Moçambique 06-05-2021 12:15
Por António Mavila, Beira

A situação do Grupo Desportivo e Recreativo Textáfrica do Chimoio, primeiro campeão nacional de futebol pós-independência em 1976, e único representante da província de Manica, está a cada dia que passa a ganhar contornos alarmantes.

 

O clube vive mar de incertezas, os atletas não treinam há quase dois meses e reclamam o pagamento de salários de cerca de três meses, uma situação que também atinge o pessoal de apoio.

 

Para agravar ainda a situação, Acácio Gonçalves demitiu-se da presidência do clube, tornando-se no segundo presidente a demitir-se em menos de um ano. Acácio Gonçalves diz que renunciou ao cargo alegadamente por falta de apoio dos restantes membros da direção e do empresariado local, que sempre prometem apoiar o clube, mas sem sucesso.

 

“Estava quase sozinho, nem os adeptos, nem os sócios, nem os empresários têm abraçado a nossa causa, assim sendo, para não contrariar as minhas convicções pessoais, decidi renunciar ao cargo que me foi confiado a 17 de Outubro de 2020. O clube não tem alternativas financeiras, não posso continuar a liderar uma equipa de jovens a trabalharem sem remuneração, a minha consciência não me permite», disse Gonçalves.

 

Na semana passada, por ordens do tribunal, o Textáfrica viu boa parte dos seus bens, incluindo camas onde os jogadores dormiam, a serem arrestados, em cumprimento duma ordem judicial, num conflito em que o clube não pagou uma indeminização a um antigo atleta.
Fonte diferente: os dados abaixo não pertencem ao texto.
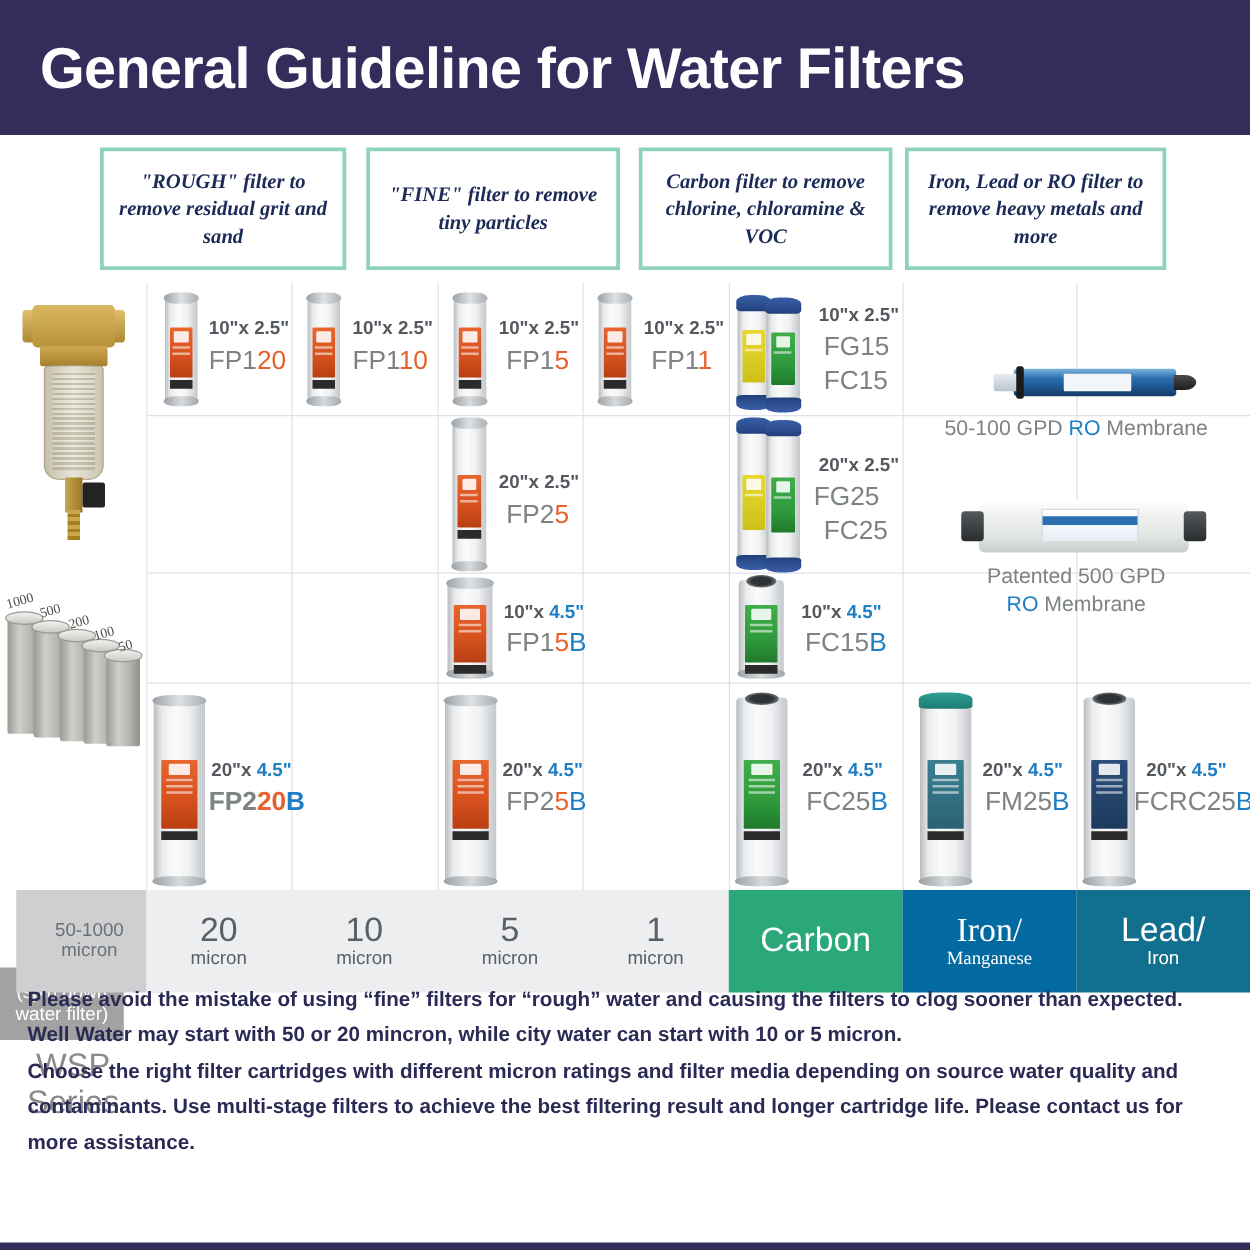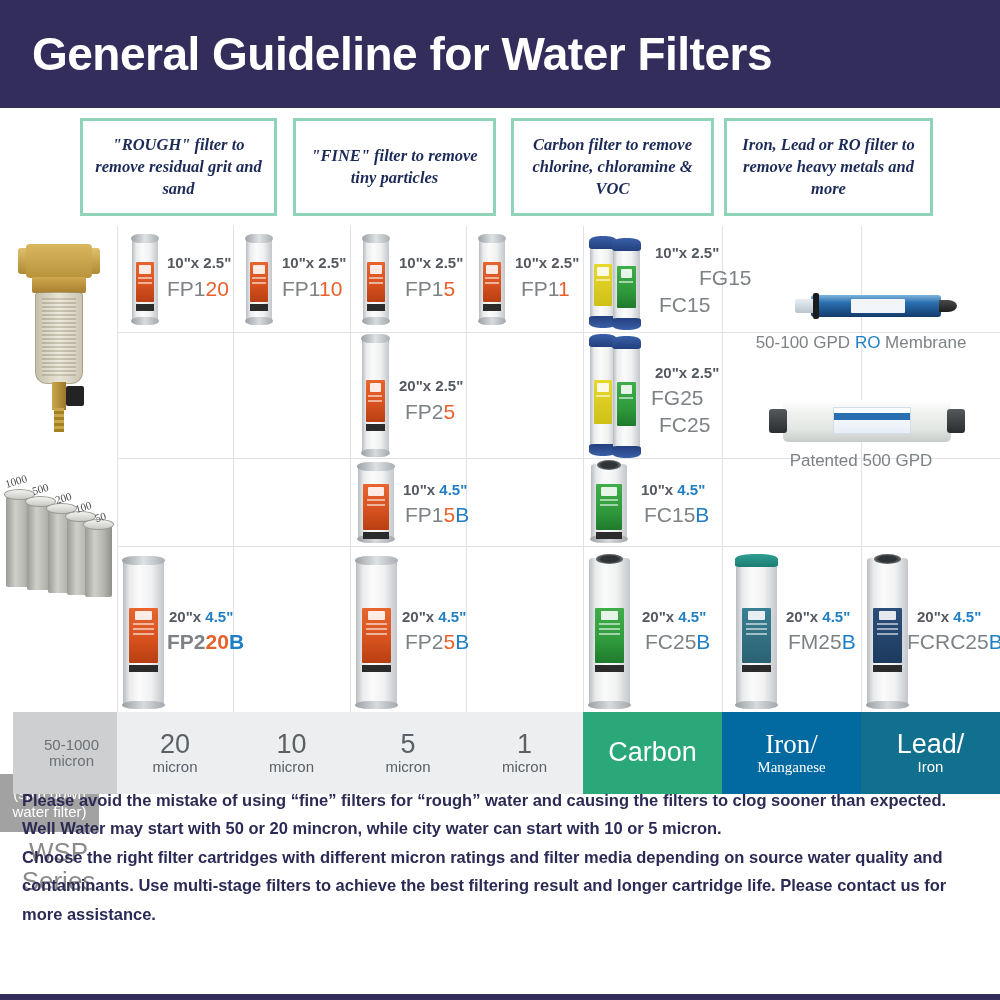--- a/index.html
+++ b/index.html
@@ -417,7 +417,7 @@
   <div class="spec" style="left:72px; top:18px;">
     <span>10"x </span><span>2.5"</span>
   </div>
-  <div class="code" style="left:76px; top:40px;margin-left:40px;">FG15</div>
+  <div class="code" style="left:76px; top:40px;">FG15</div>
   <div class="code" style="left:76px; top:67px;">FC15</div>
 </div>
 

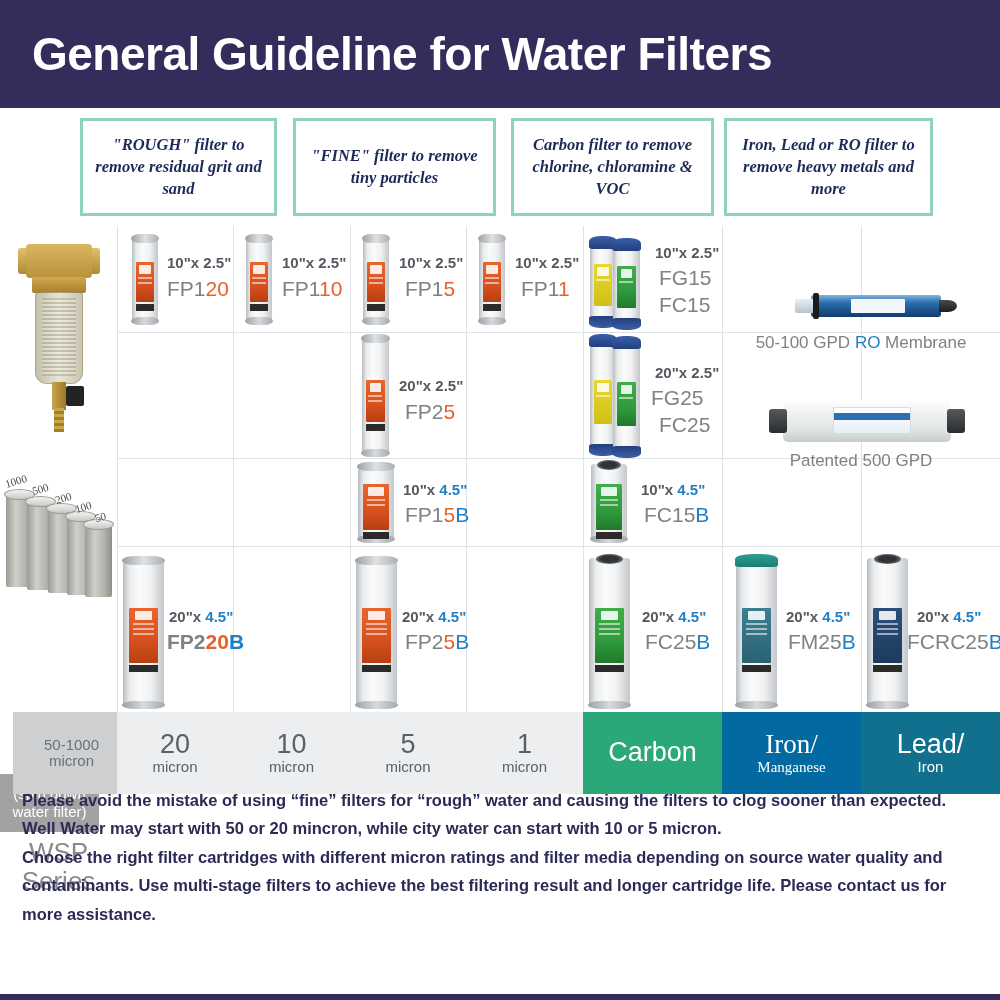--- a/index.html
+++ b/index.html
@@ -488,6 +488,7 @@
 </div>
 <div style="position:absolute; left:722px; top:450px; width:278px; text-align:center; font-size:17px; color:#7d8285; line-height:1.35;">
   <div><span>Patented 500 GPD</span></div>
+  <div><span style="color:#1f7fc4">RO</span><span> Membrane</span></div>
 </div>
 
 <div class="cell" id="c-fp15b" style="left:350px; top:458px; width:116px; height:88px;">

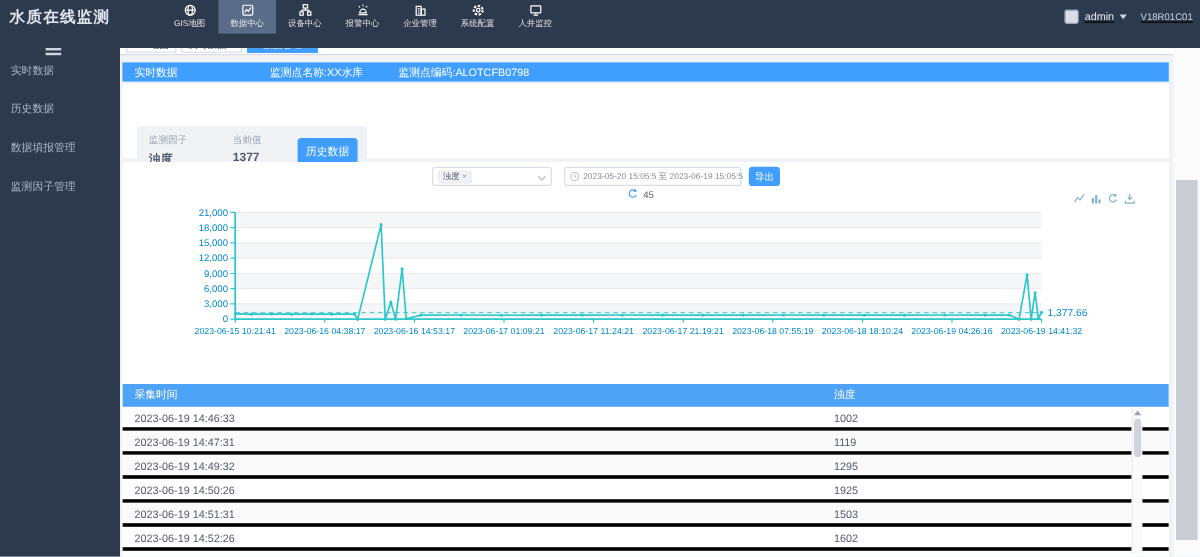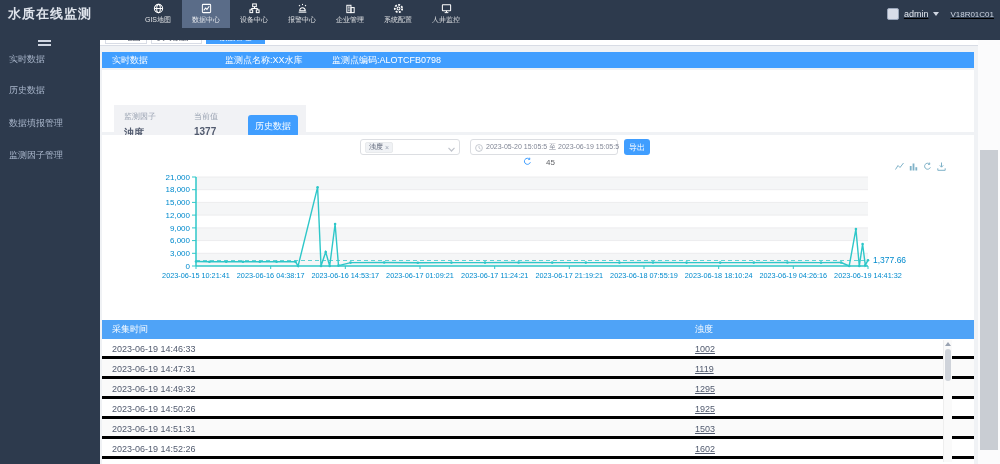--- a/index.html
+++ b/index.html
@@ -54,7 +54,7 @@
   .date-input { position:absolute; left:368px; top:4px; width:148px; height:16px; border:1px solid #dcdee2; border-radius:3px; background:#fff; display:flex; align-items:center; gap:3px; padding:0 4px; cursor:text; }
   .date-text { font-size:7px; color:#808695; white-space:nowrap; }
   .export-btn { position:absolute; left:522px; top:4px; width:26px; height:16px; background:#409EFF; color:#fff; font-size:8px; border:none; border-radius:3px; cursor:pointer; }
-  .countdown { position:absolute; left:421px; top:22px; display:flex; align-items:center; gap:14px; font-size:8px; color:#606266; }
+  .countdown { position:absolute; left:421px; top:22px; display:flex; align-items:center; gap:4px; font-size:8px; color:#606266; }
   .toolbox { position:absolute; right:28px; top:22px; display:flex; gap:5px; }
   .toolbox svg { width:9px; height:9px; cursor:pointer; }
   .chart-svg { position:absolute; left:48px; top:34px; }

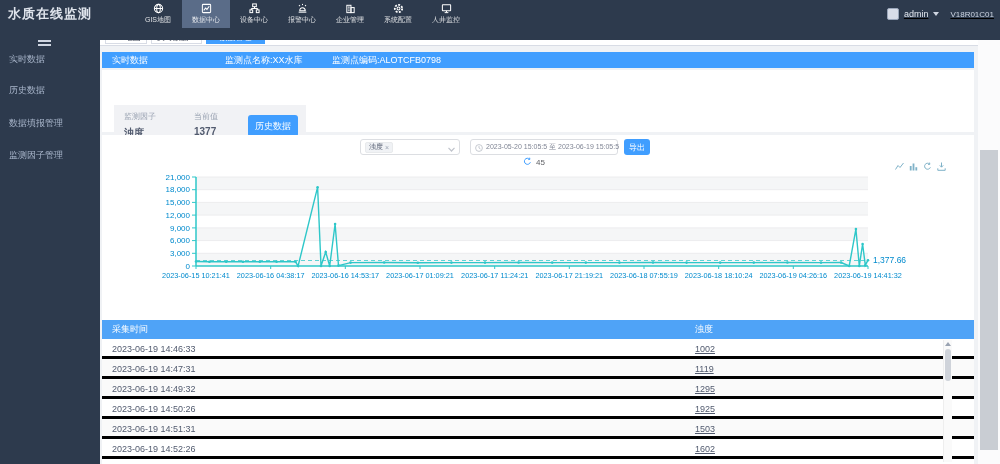--- a/index.html
+++ b/index.html
@@ -67,7 +67,7 @@
   .trow { position:relative; height:20px; border-bottom:3px solid #000000; font-size:9px; color:#515a6e; }
   .trow.alt { background:#fafafa; }
   .trow span { position:absolute; top:0; line-height:20px; }
-  .tc-0 { left:10px; } .tc-1 { left:68%;text-decoration:underline; }
+  .tc-0 { left:10px; } .tc-1 { left:68%; }
   .table-scrollbar { position:absolute; right:22px; top:20px; width:9px; height:122px; background:#fafafa; border-left:1px solid #eee; }
   .ts-arrow { width:0; height:0; border-left:3px solid transparent; border-right:3px solid transparent; border-bottom:4px solid #9aa3b2; margin:2px auto 0; }
   .ts-thumb { position:absolute; left:1px; top:9px; width:6px; height:32px; background:#cfd3da; border-radius:3px; }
Dias depois, a procuradoria da República ordenou a devolução de todos os bens devido a recurso.

 

O Moçambola é retomado já próximo sábado e os poucos dos 32 atletas da equipa principal que ainda continuam no clube dizem que não vão voltar aos treinos enquanto não se resolver o problema de falta de pagamento dos seus salários e melhoria das condições de higiene no lar dos jogadores.